就这样江玉雪在程喜的家里住下来了,一住就是两年。这两年间,程喜打猎更积极了,卖的银子也多了些,时常会买些小食给依儿或者买些首饰送与江玉雪,江玉雪越是拒绝,程喜买的越多,后来江玉雪便替程喜保管赚来的钱,不让她乱花银子。
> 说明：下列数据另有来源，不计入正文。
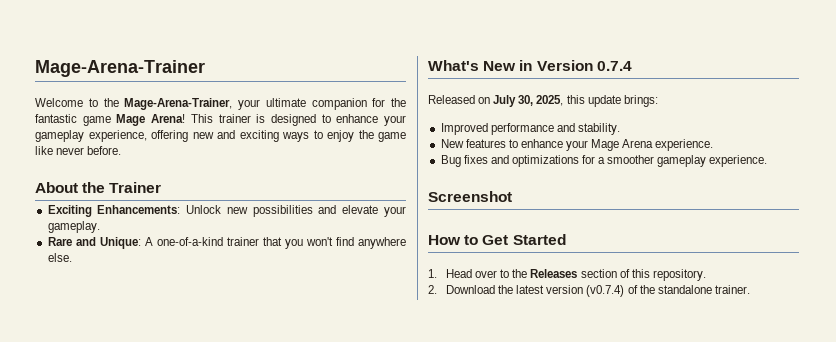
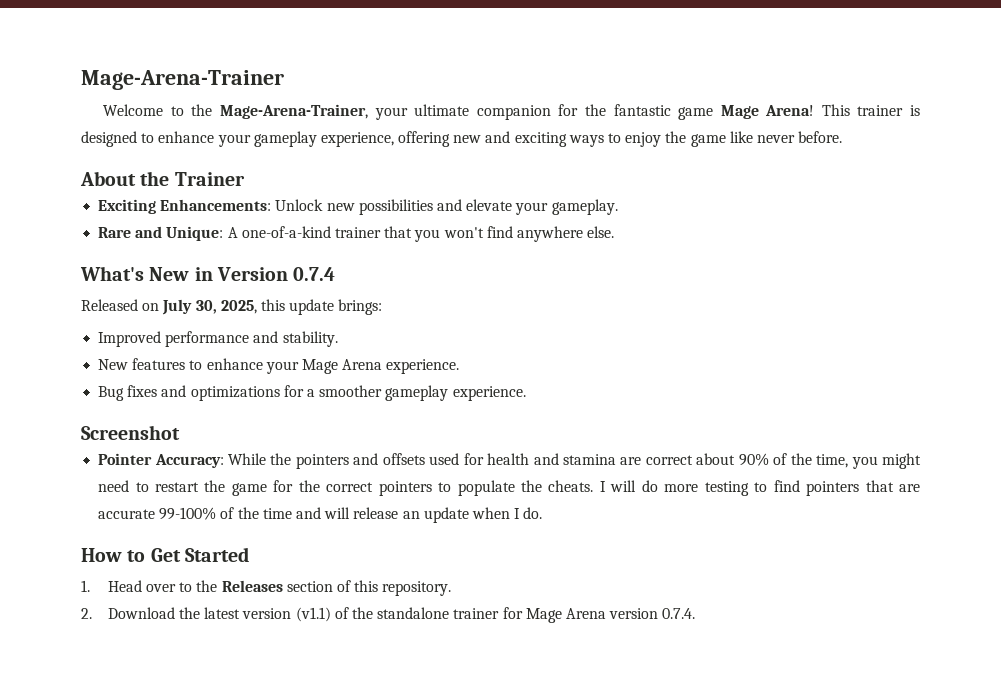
+ Pointer Accuracy: While the pointers and offsets used for health and stamina are correct about 90% of the time, you might need to restart the game for the correct pointers to populate the cheats. I will do more testing to find pointers that are accurate 99-100% of the time and will release an update when I do.
- 2. Download the latest version (v0.7.4) of the standalone trainer.
+ 2. Download the latest version (v1.1) of the standalone trainer for Mage Arena version 0.7.4.

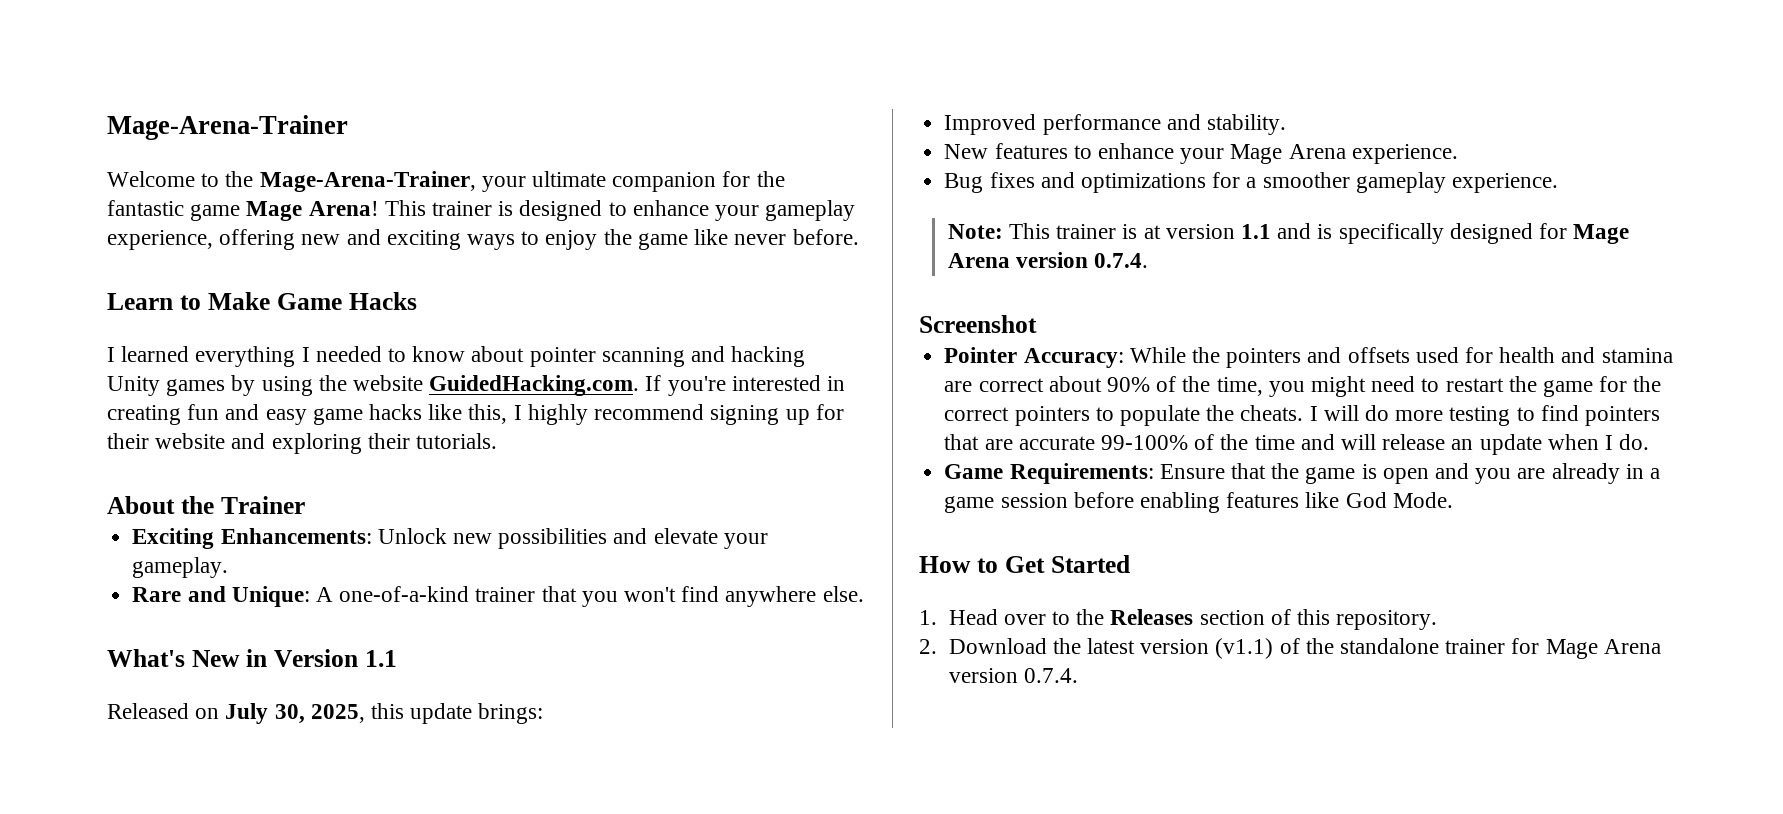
+ Learn to Make Game Hacks
+ I learned everything I needed to know about pointer scanning and hacking Unity games by using the website GuidedHacking.com. If you're interested in creating fun and easy game hacks like this, I highly recommend signing up for their website and exploring their tutorials.
- What's New in Version 0.7.4
+ What's New in Version 1.1
+ Note: This trainer is at version 1.1 and is specifically designed for Mage Arena version 0.7.4.
+ Game Requirements: Ensure that the game is open and you are already in a game session before enabling features like God Mode.

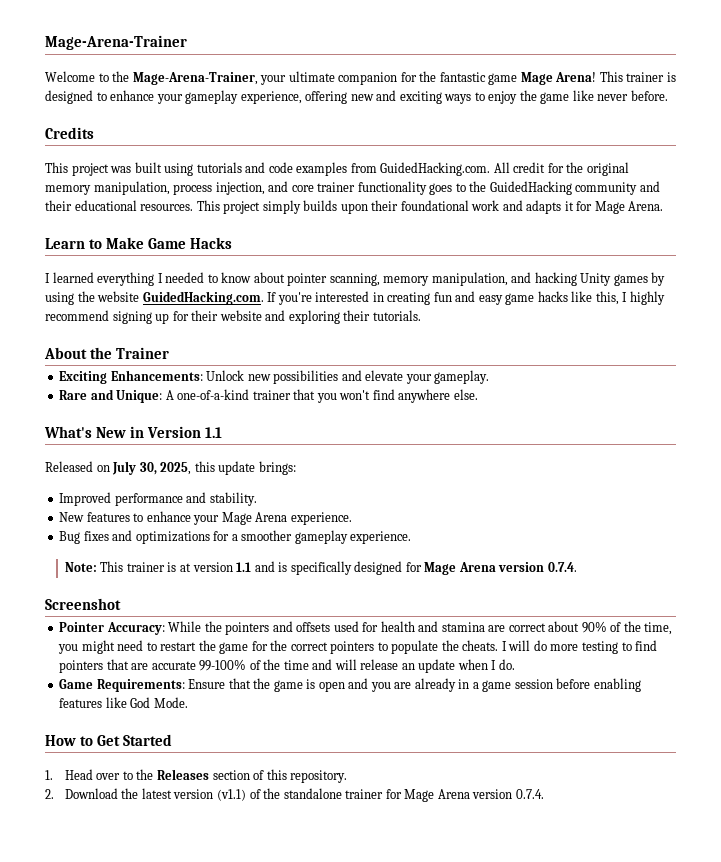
+ Credits
+ This project was built using tutorials and code examples from GuidedHacking.com. All credit for the original memory manipulation, process injection, and core trainer functionality goes to the GuidedHacking community and their educational resources. This project simply builds upon their foundational work and adapts it for Mage Arena.
- I learned everything I needed to know about pointer scanning and hacking Unity games by using the website GuidedHacking.com. If you're interested in creating fun and easy game hacks like this, I highly recommend signing up for their website and exploring their tutorials.
+ I learned everything I needed to know about pointer scanning, memory manipulation, and hacking Unity games by using the website GuidedHacking.com. If you're interested in creating fun and easy game hacks like this, I highly recommend signing up for their website and exploring their tutorials.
江玉雪会让程喜回家后吃上热饭,把程喜的衣物、被褥洗的干干净净,屋子收拾的一尘不染。
在程喜十六岁那年,她为程喜洗裤子的时候,发现她脏裤子里的大片粘稠,红了脸,明白了少女已然初初长成。
在程喜十七岁那年,她为程喜打扫房间的时候,发现了炕上兽皮下面藏着画册,翻开后又羞耻的合上。什么时候程喜还学会看春宫图了。她突然意识到程喜是乾阳君,并不再是个孩子了。
当晚江玉雪觉得身体有些发热,算算日子快到了雨露期,熬了些克制坤阴君雨露期的汤药服下,但信味多多少少还是散出了些,程喜打猎回来后,随意的说了句:“好香。”鼻尖在屋子里不停的嗅着。江玉雪不敢告诉程喜,那是她身上的味道。
这两年来,因为家里住着寡妇,程喜在村里的名声不好。已经十七的年纪没有坤阴君或中泽君愿意嫁给她。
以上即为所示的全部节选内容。